### Data ###

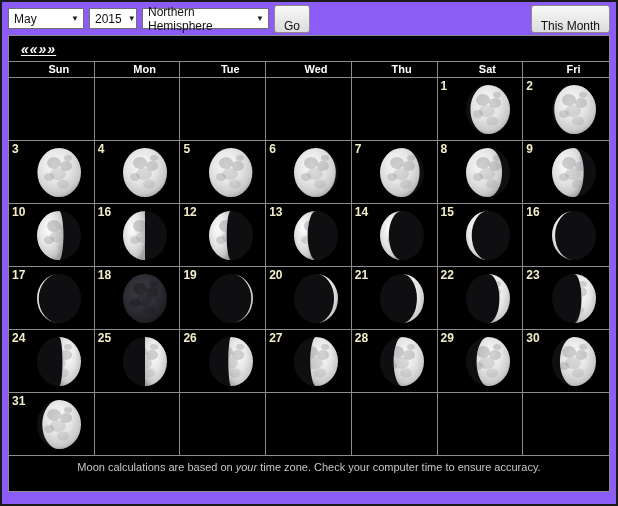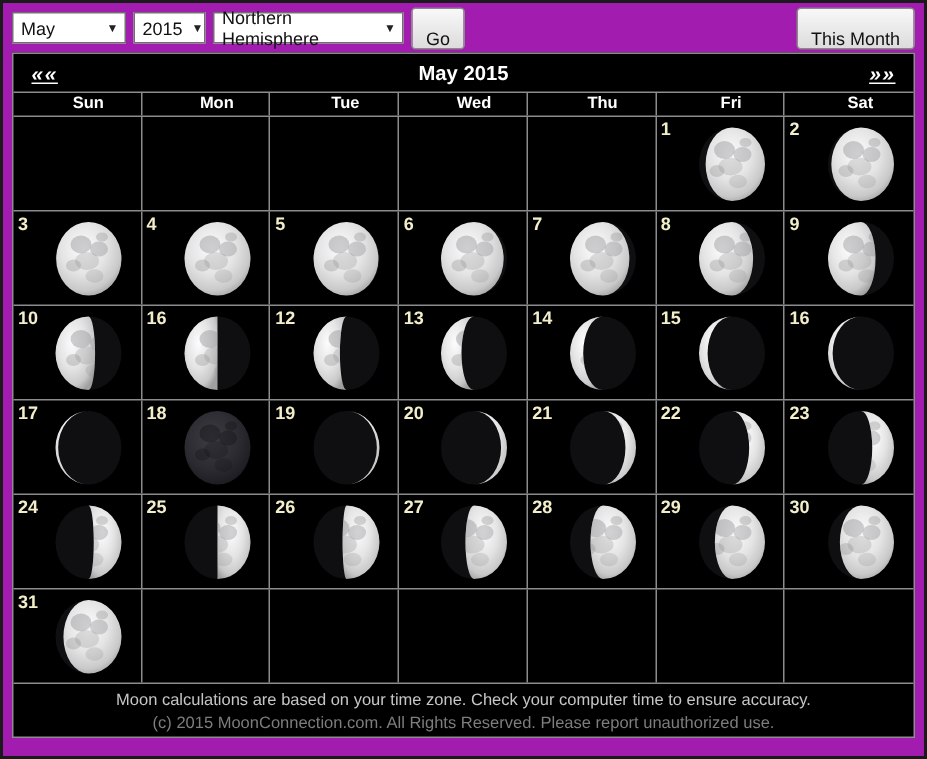"May" .page { background: #a21caf -> #8b5cf6 }
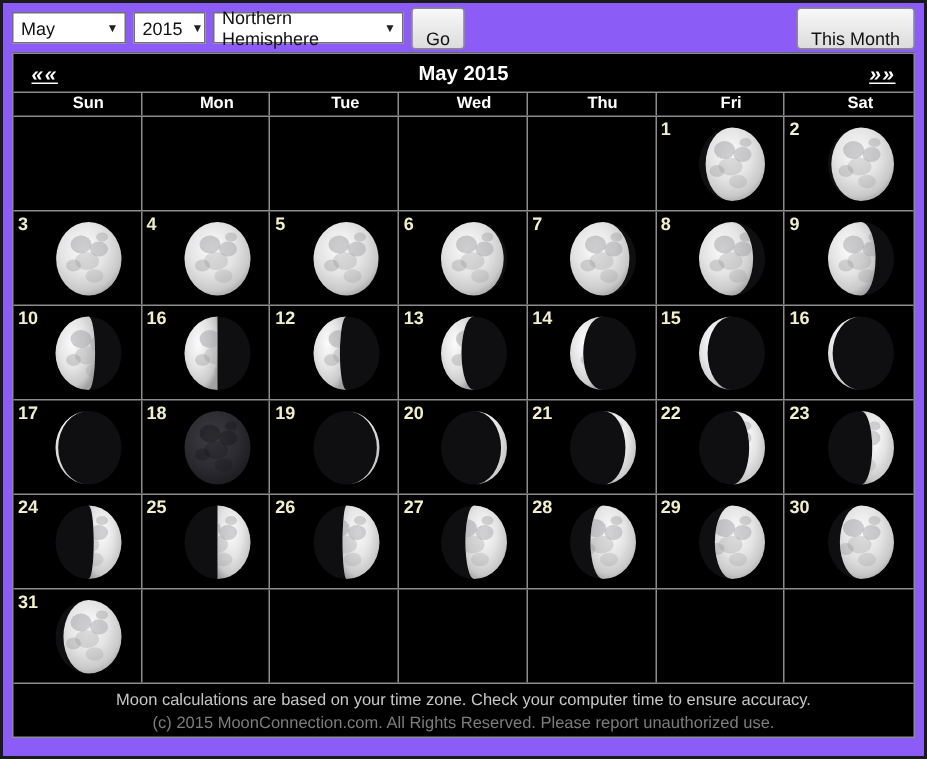"May 2015" span.cal-title { html: <span>May 2015</span> -> none }
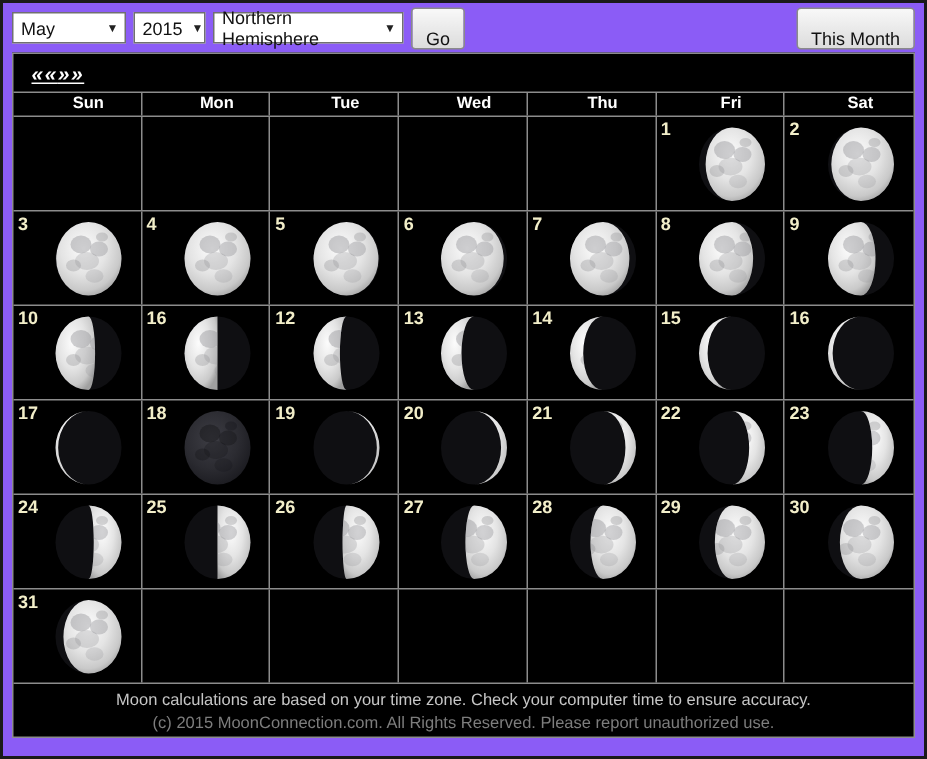"Fri" div.dowcell { order: before "Sat" -> after "Sat" }
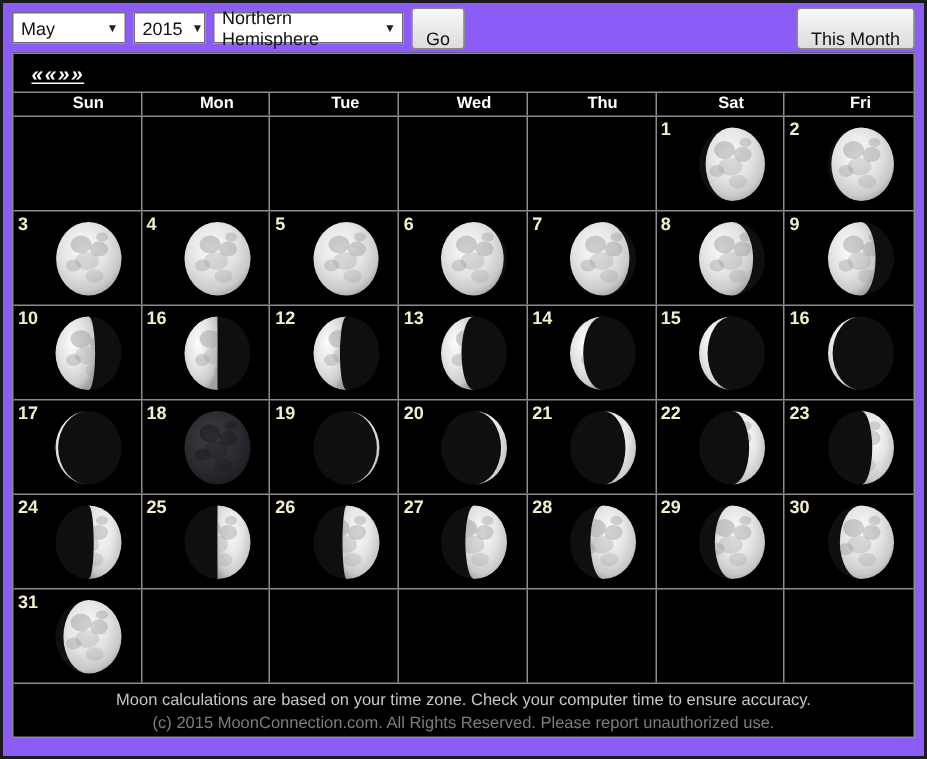"your" .foot1 .em { font-style: none -> italic }
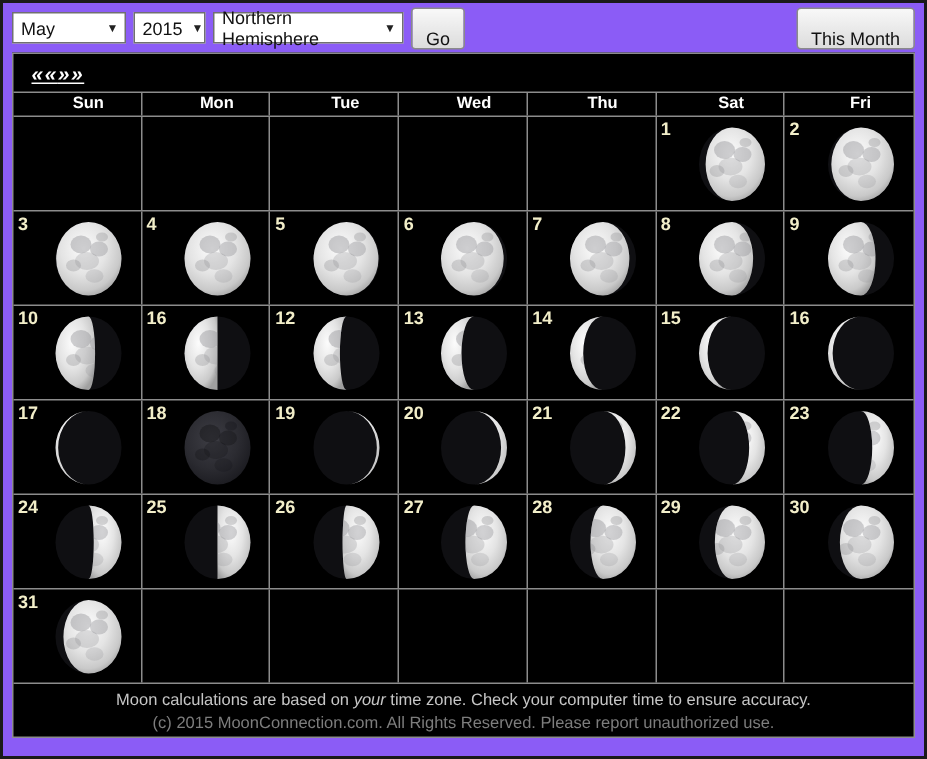"(c) 2015 MoonConnection.com. All Rights" div.foot2 { html: <div>(c) 2015 MoonConnection.com. All Rights Reserved. Please report unauthorized use.</div> -> none }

###

What needs to be done:
Please produce an exact copy of the listing, omitting the pictures.

Answer to the problem:
"May" .page { background: #a21caf -> #8b5cf6 }
"May 2015" span.cal-title { html: <span>May 2015</span> -> none }
"Fri" div.dowcell { order: before "Sat" -> after "Sat" }
"your" .foot1 .em { font-style: none -> italic }
"(c) 2015 MoonConnection.com. All Rights" div.foot2 { html: <div>(c) 2015 MoonConnection.com. All Rights Reserved. Please report unauthorized use.</div> -> none }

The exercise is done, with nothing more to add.